Go through the entries and copy every line that has the string "circle" in it.
Records for this task: Begin
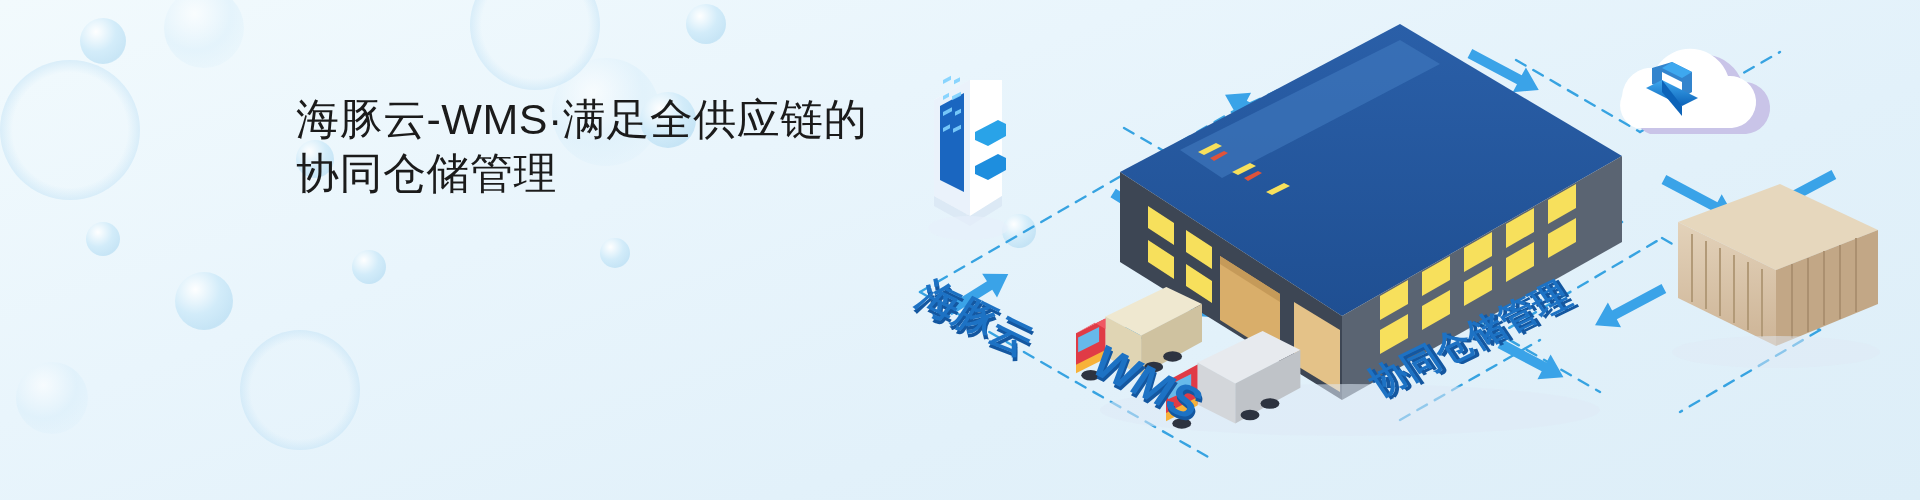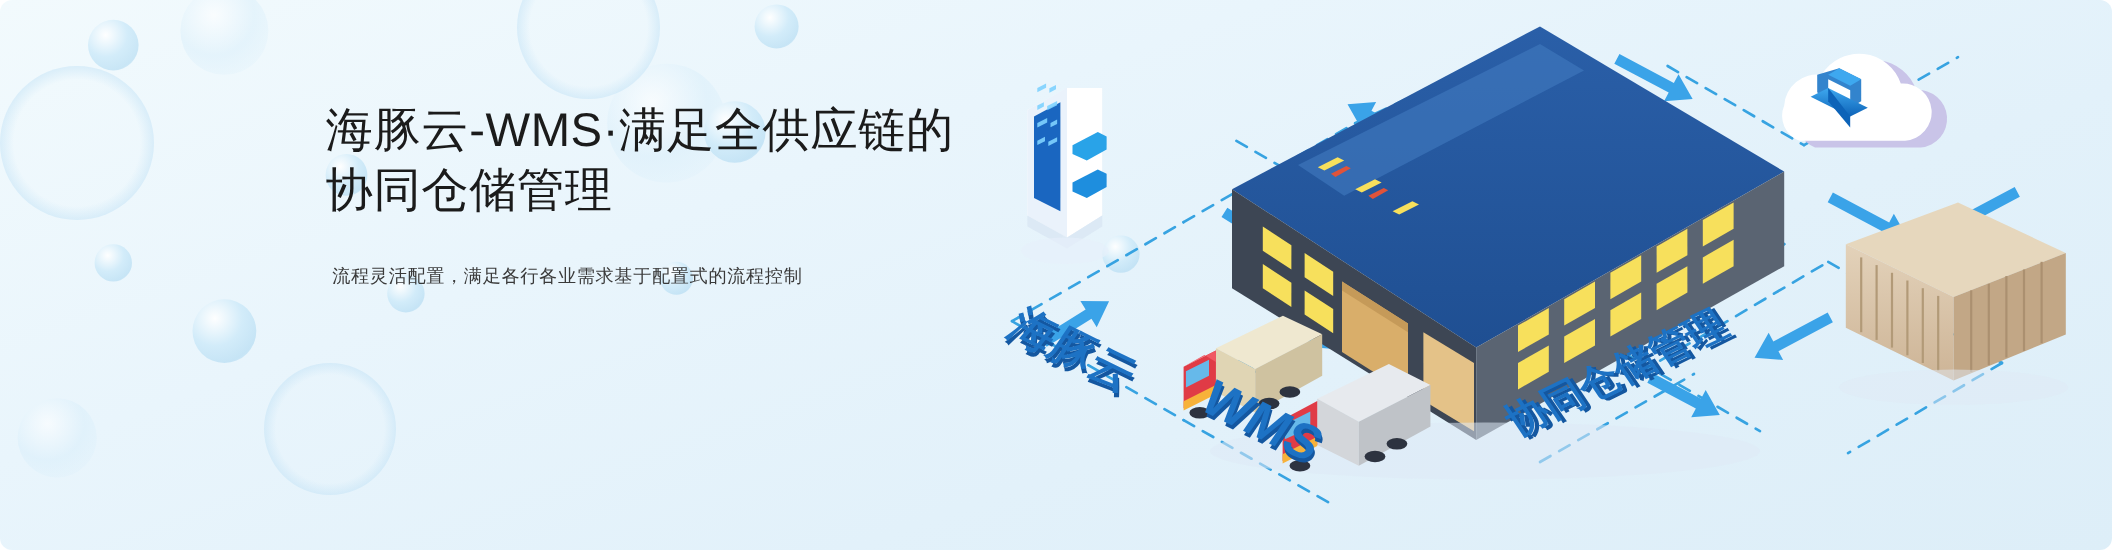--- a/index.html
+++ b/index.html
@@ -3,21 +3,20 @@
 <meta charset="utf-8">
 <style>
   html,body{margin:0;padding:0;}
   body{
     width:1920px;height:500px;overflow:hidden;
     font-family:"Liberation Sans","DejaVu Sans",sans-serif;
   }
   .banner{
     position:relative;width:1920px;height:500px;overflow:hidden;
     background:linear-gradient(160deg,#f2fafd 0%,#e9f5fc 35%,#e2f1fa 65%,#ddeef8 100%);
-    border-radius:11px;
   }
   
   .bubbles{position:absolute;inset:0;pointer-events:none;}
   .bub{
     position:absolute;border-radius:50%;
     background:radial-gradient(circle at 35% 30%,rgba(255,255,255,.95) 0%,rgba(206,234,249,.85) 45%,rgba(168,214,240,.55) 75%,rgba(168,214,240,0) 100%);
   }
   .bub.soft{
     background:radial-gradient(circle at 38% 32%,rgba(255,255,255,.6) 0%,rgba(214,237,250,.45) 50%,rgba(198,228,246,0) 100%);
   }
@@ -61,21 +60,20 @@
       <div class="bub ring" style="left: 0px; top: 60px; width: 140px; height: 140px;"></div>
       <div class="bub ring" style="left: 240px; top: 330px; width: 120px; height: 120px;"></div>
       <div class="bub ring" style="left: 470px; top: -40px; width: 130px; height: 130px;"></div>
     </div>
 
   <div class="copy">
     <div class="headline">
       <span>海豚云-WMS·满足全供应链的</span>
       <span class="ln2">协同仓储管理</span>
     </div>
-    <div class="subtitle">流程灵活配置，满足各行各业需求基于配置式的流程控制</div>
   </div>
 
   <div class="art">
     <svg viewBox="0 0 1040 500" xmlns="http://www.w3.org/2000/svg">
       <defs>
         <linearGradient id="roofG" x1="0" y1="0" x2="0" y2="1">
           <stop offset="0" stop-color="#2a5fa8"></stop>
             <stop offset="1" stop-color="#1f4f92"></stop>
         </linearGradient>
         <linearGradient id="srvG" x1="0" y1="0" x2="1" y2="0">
Records for this task: End
Records for this task: Begin
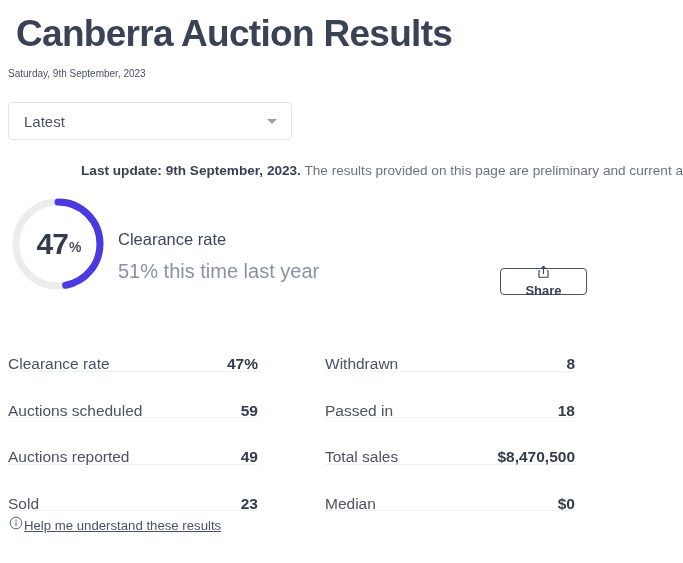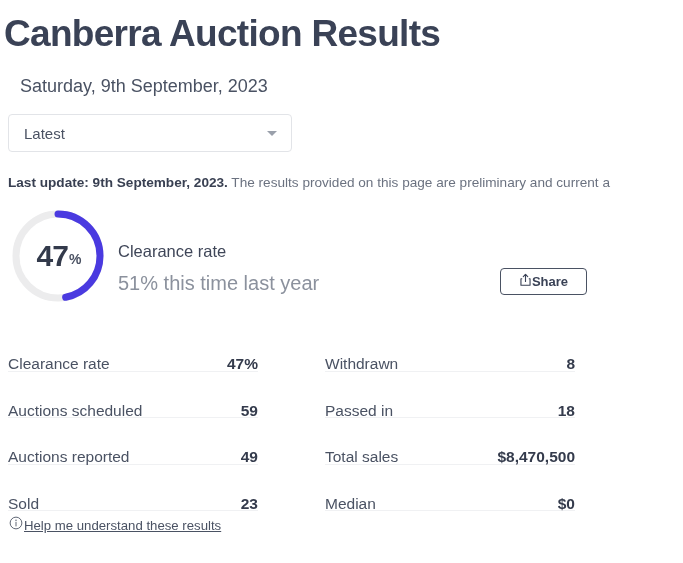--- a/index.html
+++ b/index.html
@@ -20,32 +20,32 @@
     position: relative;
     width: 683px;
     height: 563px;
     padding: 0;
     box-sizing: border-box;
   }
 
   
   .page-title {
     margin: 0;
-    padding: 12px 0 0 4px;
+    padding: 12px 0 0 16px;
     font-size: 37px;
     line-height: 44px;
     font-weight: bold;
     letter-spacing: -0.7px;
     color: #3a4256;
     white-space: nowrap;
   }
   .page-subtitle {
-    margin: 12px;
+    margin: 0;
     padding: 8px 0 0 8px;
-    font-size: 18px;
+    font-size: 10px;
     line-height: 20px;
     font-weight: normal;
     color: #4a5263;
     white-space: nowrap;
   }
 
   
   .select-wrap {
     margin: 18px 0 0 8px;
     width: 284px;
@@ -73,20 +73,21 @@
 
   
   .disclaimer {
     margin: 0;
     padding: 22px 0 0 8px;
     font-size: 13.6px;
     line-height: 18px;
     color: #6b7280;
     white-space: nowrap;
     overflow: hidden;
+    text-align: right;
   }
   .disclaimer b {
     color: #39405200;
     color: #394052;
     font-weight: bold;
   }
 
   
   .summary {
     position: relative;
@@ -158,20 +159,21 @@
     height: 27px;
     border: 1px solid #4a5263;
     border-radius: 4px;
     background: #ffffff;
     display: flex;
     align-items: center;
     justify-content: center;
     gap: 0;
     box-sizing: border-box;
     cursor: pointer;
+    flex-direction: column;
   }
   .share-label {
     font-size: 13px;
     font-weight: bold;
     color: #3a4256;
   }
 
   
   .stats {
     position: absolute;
Records for this task: End
Records for this task: Begin
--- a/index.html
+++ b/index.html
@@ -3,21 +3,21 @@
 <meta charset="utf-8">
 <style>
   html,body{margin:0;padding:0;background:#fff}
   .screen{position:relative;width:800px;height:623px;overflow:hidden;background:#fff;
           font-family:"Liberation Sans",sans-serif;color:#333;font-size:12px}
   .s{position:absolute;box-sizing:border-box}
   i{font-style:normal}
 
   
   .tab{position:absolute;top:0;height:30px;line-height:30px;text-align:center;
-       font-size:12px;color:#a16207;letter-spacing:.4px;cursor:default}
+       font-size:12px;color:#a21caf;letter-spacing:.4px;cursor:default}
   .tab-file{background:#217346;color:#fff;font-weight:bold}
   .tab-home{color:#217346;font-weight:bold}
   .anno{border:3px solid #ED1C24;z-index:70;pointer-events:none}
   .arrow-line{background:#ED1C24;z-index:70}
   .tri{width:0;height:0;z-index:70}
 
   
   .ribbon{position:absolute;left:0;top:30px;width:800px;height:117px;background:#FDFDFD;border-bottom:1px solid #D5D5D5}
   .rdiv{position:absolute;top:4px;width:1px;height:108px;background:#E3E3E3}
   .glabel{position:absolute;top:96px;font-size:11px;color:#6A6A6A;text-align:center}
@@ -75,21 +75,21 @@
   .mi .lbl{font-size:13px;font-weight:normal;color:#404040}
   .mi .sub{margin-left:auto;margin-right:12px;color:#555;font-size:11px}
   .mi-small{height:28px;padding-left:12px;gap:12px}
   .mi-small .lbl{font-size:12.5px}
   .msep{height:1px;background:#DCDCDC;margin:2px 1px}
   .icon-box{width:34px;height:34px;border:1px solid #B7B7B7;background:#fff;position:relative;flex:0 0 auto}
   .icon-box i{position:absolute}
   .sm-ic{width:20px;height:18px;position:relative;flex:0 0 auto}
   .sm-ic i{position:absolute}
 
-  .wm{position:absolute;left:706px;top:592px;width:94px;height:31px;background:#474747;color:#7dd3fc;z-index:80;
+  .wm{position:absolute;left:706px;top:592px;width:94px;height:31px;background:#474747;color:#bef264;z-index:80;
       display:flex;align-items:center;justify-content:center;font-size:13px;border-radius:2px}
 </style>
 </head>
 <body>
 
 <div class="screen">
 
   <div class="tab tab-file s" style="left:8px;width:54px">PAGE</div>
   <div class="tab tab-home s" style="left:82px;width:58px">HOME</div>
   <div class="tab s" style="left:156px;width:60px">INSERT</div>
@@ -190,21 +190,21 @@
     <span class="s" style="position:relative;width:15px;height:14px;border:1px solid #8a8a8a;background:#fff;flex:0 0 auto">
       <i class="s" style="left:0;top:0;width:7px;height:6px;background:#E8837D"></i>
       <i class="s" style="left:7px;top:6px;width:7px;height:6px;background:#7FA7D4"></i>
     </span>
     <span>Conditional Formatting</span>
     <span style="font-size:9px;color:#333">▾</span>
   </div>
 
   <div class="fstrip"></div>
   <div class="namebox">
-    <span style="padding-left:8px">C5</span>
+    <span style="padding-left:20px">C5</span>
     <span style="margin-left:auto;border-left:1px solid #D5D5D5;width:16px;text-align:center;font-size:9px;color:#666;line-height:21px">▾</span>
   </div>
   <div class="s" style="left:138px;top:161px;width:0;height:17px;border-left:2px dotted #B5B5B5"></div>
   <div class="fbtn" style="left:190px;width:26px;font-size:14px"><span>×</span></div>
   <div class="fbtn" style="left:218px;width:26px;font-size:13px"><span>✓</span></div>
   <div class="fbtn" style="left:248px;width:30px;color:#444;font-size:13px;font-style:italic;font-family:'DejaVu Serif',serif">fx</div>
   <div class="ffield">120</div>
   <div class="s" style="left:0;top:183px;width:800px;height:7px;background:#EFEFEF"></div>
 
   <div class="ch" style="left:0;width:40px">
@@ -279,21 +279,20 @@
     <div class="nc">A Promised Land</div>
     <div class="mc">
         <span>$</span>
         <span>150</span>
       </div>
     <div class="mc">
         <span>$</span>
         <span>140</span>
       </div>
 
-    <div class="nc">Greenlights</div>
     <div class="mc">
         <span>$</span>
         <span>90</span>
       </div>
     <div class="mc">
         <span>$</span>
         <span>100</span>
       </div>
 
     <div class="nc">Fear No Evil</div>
Records for this task: End
Solution to this problem -
     background:radial-gradient(circle at 35% 30%,rgba(255,255,255,.95) 0%,rgba(206,234,249,.85) 45%,rgba(168,214,240,.55) 75%,rgba(168,214,240,0) 100%);
     background:radial-gradient(circle at 38% 32%,rgba(255,255,255,.6) 0%,rgba(214,237,250,.45) 50%,rgba(198,228,246,0) 100%);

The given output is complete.